An overall approach to garnering leadership support, identifying key improvement opportunities and driving progress is shared. Specific success metrics are shared as well as data on what constitutes world-class, what is typical for commercial software organizations and how several large software companies are delivering for their customers in a world-class manner. Specific suggestions are discussed on how to help organizations become more customer focused to ensure they are working on what matters most to external and internal customers.
This discussion includes the use of the Net Promoter concept to discover what is delighting customers and causing them to recommend the product or service to others, as well as how to identify detractors and what needs to be most improved with the software.
The benefits of a number of key engineering best practices including personal reviews, peer reviews, unit testing and the Team Software Process and Personal Software Process are discussed as well as key barriers to their adoption. A roadmap is shared for how to approach quality improvement initiatives with a multi-year view, starting first with eager (innovative) adopters and ensuring they are rewarded and recognized for their initiative. Next, you work with early adopters, who will be attracted by the innovators, who will be promoters of the changes as well as supplying proof point that these changes pay off for employees, customers and ultimately the business.

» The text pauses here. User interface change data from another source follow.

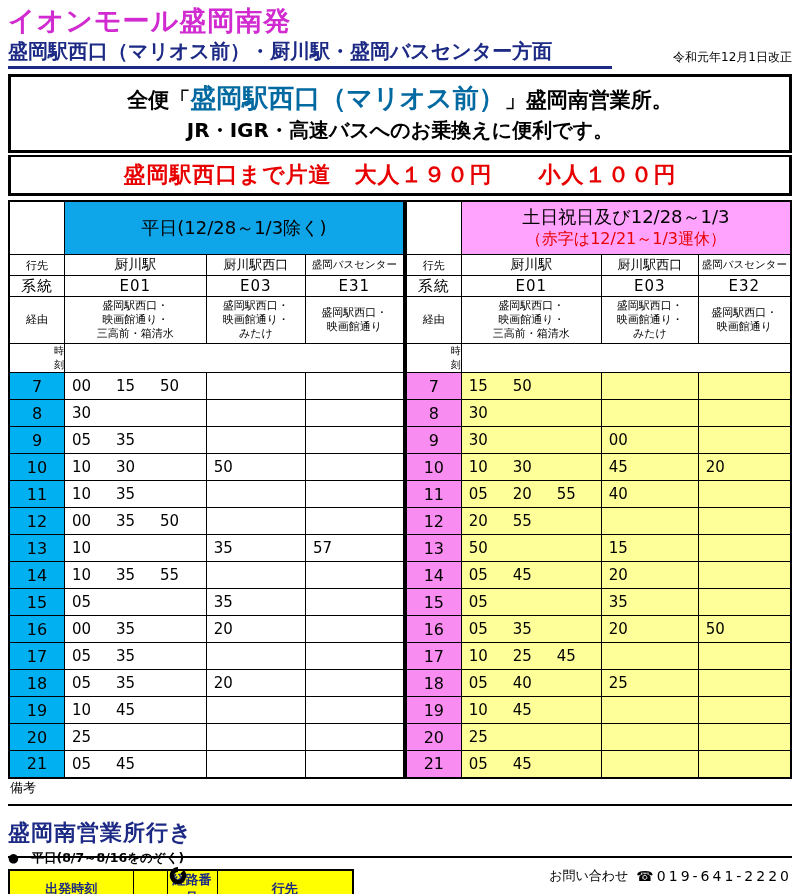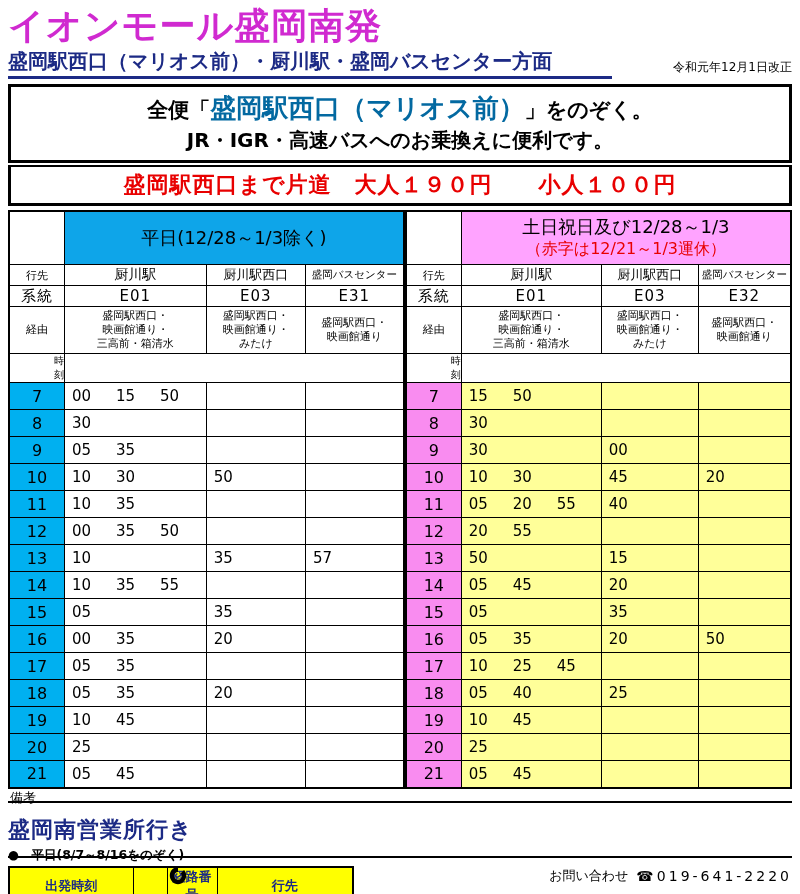--- a/index.html
+++ b/index.html
@@ -3,21 +3,21 @@
 <meta charset="utf-8">
 <style>
   * { margin:0; padding:0; box-sizing:border-box; }
   body { background:#fff; }
   .page {
     width:800px; height:894px; background:#fff; position:relative;
     font-family:"DejaVu Sans","Liberation Sans",sans-serif;
     padding:6px 8px 0 8px; overflow:hidden; color:#000;
   }
   
-  .title { font-size:36px; font-weight:bold; color:#d02ad0; letter-spacing:1px; line-height:1.1; }
+  .title { font-size:27px; font-weight:bold; color:#d02ad0; letter-spacing:1px; line-height:1.1; }
   .subtitle-row { display:flex; align-items:flex-end; justify-content:space-between; margin-top:2px; }
   .subtitle { font-size:20px; font-weight:bold; color:#1c2a85; border-bottom:3px solid #1c2a85; padding-bottom:1px; padding-right:60px; }
   .rev-date { font-size:12px; color:#000; padding-bottom:3px; white-space:nowrap; }
   
   .notice-box { border:3px solid #000; margin-top:5px; text-align:center; padding:4px 0 6px 0; }
   .notice-l1 { font-size:21px; font-weight:bold; }
   .notice-hl { color:#0369a1; font-size:26px; }
   .notice-l2 { font-size:20px; font-weight:bold; margin-top:1px; }
   .fare-box { border:3px solid #000; border-top-width:2px; margin-top:2px; text-align:center; padding:3px 0; }
   .fare-text { font-size:22px; font-weight:bold; color:#e80000; letter-spacing:1px; }
@@ -31,21 +31,21 @@
   .band-sub { font-size:16px; color:#e80000; }
   td.rowlab { font-size:11px; text-align:center; background:#fff; }
   tr.r-dest td { height:21px; text-align:center; }
   tr.r-route td { height:21px; text-align:center; font-size:15px; letter-spacing:1px; }
   tr.r-via td { height:47px; text-align:center; font-size:11px; line-height:1.3; }
   tr.r-time td { height:13px;padding-left:44px; }
   td.hour { text-align:center; font-size:16px; height:27px; }
   td.mins { padding-left:7px; font-size:15px; white-space:nowrap; }
   span.min { display:inline-block; width:44px; }
   
-  .remarks-row { border-bottom:2px solid #000; height:14px; font-size:13px; padding-left:2px; }
+  .remarks-row { border-bottom:2px solid #000; height:27px; font-size:13px; padding-left:2px; }
   
   .bottom-sec { margin-top:12px; }
   .bottom-heading { font-size:22px; font-weight:bold; color:#1c2a85; letter-spacing:1px; }
   .bottom-cond { font-size:12.5px; font-weight:bold; margin-top:2px; }
   table.mini { border-collapse:collapse; table-layout:fixed; border:2px solid #000; margin-top:2px; }
   table.mini td { border:1px solid #000; text-align:center; overflow:hidden; }
   table.mini tr.mini-head td { background:#ffff00; color:#1c2a85; font-weight:bold; height:17px; font-size:13px; }
   table.mini td.tiny { font-size:8px; }
   table.mini tr.mini-data td { height:23px; background:#fff; }
   .dep-time { font-size:20px; }
@@ -64,21 +64,21 @@
 
 <div class="page">
 
   <div class="title">イオンモール盛岡南発</div>
   <div class="subtitle-row">
     <span class="subtitle">盛岡駅西口（マリオス前）・厨川駅・盛岡バスセンター方面</span>
     <span class="rev-date">令和元年12月1日改正</span>
   </div>
 
   <div class="notice-box">
-    <div class="notice-l1"><span>全便「</span><span class="notice-hl">盛岡駅西口（マリオス前）</span><span>」をのぞく。</span></div>
+    <div class="notice-l1"><span>全便「</span><span class="notice-hl">盛岡駅西口（マリオス前）</span><span>」盛岡南営業所。</span></div>
     <div class="notice-l2">JR・IGR・高速バスへのお乗換えに便利です。</div>
   </div>
 
   <div class="fare-box">
     <span class="fare-text">盛岡駅西口まで片道　大人１９０円　　小人１００円</span>
   </div>
 
   <div class="tables-row">
       <table class="tt">
         <colgroup>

Self-directed teams adopting engineering best practices including TSP and PSP were able to ensure that quality, schedule, scope and cost were not strict trade-offs. Through a combination of better planning and estimation, improved project execution and effective use of quality best practices, such as unit testing and peer reviews, these teams delivered high quality software on schedule and budget, with good work-life balance for the team. Knowledge gained from retrospectives and improved metrics helped drive continuous and significant improvement in product and process. The biggest change was in the mindset that a team owns its work processes and has primary responsibility for defining and improving it.
The goals and metrics used to define, track and drive improvement will be discussed. Often establishing what’s important and mechanisms, including relevant metrics with the right altitude and precision, are key to progress. These metrics assess progress from a customer, employee and business stakeholder perspective and demonstrate the continuous improvement required to ensure continued individual and organizational commitment. Lastly, the long-term results from one large organization are shared to serve as a proof point for the value of adopting these best practices from the viewpoint of all key stakeholders, especially employees and customers.